In sechs Fällen habe Tauss Daten an andere Personen übersandt, hieß es weiter. Bei der Durchsuchung seiner Wohnung in Berlin am 5. März 2009 sei der Politiker in Besitz von weiterem, überwiegend kinderpornografischem Material gewesen. Die Ermittler fanden Bilder und Videos auf seinem Handy sowie entsprechende DVDs. "Wegen der besonderen Bedeutung des Falles" wurde Anklage vor dem Landgericht erhoben.

Tauss hat seine Unschuld stets beteuert und erklärt, er habe als Abgeordneter recherchiert. Dafür hätten die Ermittler "keine objektiven Anhaltspunkte" gefunden, teilte hingegen die Staatsanwaltschaft mit. Diese Behauptung von Tauss sei widerlegt. Ihm drohen laut Staatsanwaltschaft bis zu fünf Jahre Haft.

Zuvor hatte der Bundestag am Dienstag die Immunität des früheren SPD-Abgeordneten aufgehoben und damit den Weg zur Anklage durch die Karlsruher Staatsanwaltschaft freigemacht. Die Entscheidung fiel mit den Stimmen des ganzen Hauses bei Enthaltung von Tauss selbst.

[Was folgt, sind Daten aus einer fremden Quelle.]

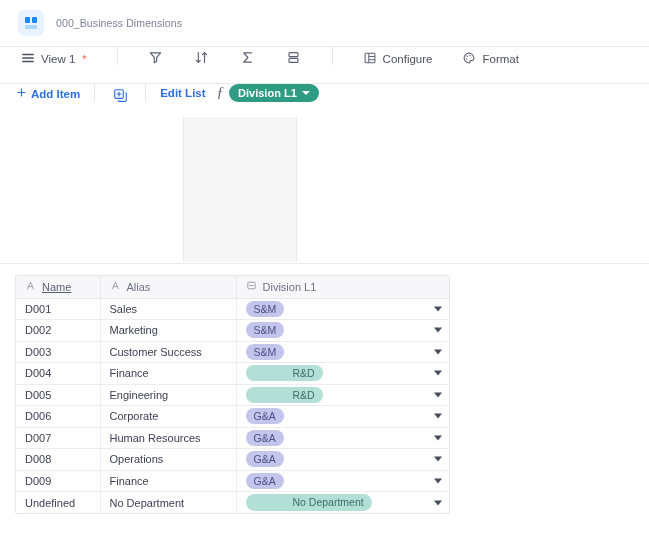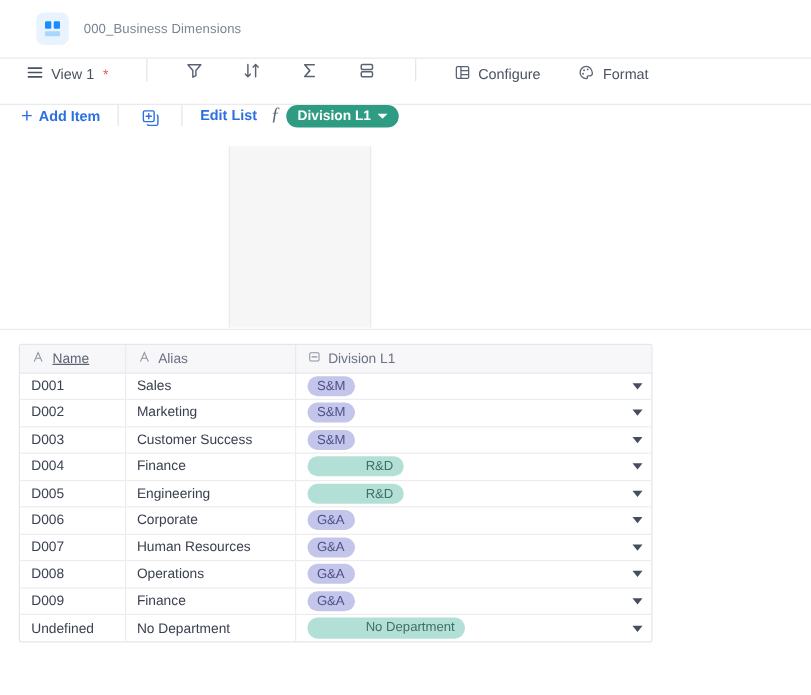--- a/index.html
+++ b/index.html
@@ -14,7 +14,7 @@
   
   .app-header {
     display: flex; align-items: center;
-    padding: 8px 0 8px 29px;
+    padding: 8px 0 8px 18px;
     height: 46px;
   }
   .app-icon {

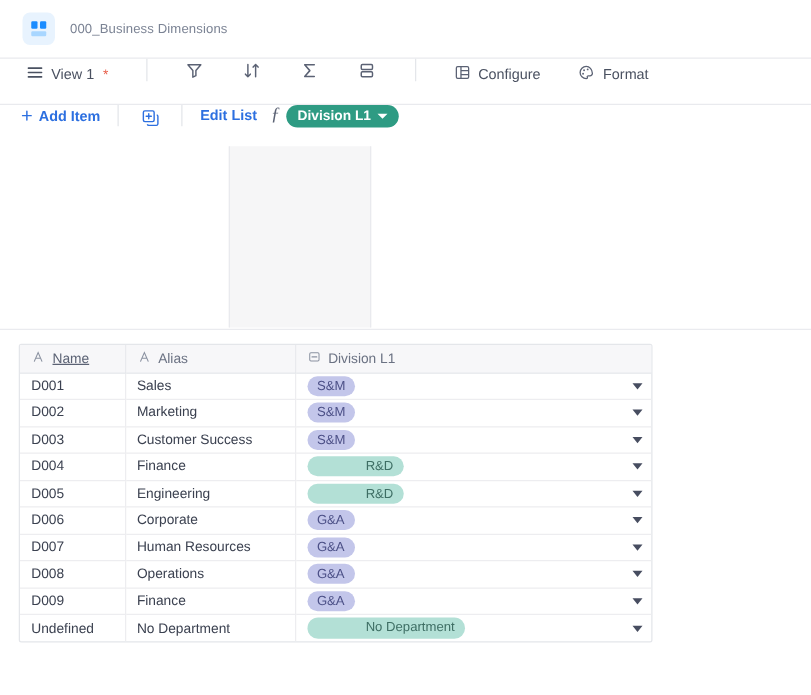--- a/index.html
+++ b/index.html
@@ -106,7 +106,7 @@
   
   .table-wrap {
     margin: 11px 0 0 15px;
-    width: 507px;
+    width: 435px;
     border: 1px solid #e4e6ea;
     border-radius: 2px;
     background: #ffffff;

Die Piratenpartei hat die Anklage gegen den Tauss kritisiert. "Ich kann das nur als politisches Wahlkampfmanöver bewerten", sagte der Parteivorsitzende Jens Seipenbusch der "Mitteldeutschen Zeitung". Es sei völlig unnötig, die Immunität so kurz vor der Wahl noch aufzuheben - nicht einmal 20 Tage, bevor Tauss aus dem Bundestag ausscheide. Für die Piratenpartei habe die Anklage keine Auswirkungen: "Die Unschuldsvermutung gilt."

Nach Bekanntwerden der Affäre war Tauss als medienpolitischer Sprecher der SPD-Bundestagsfraktion und als Generalsekretär der SPD Baden-Württemberg zurückgetreten und aus Protest gegen geplante Internet-Sperren zur Piratenpartei gewechselt.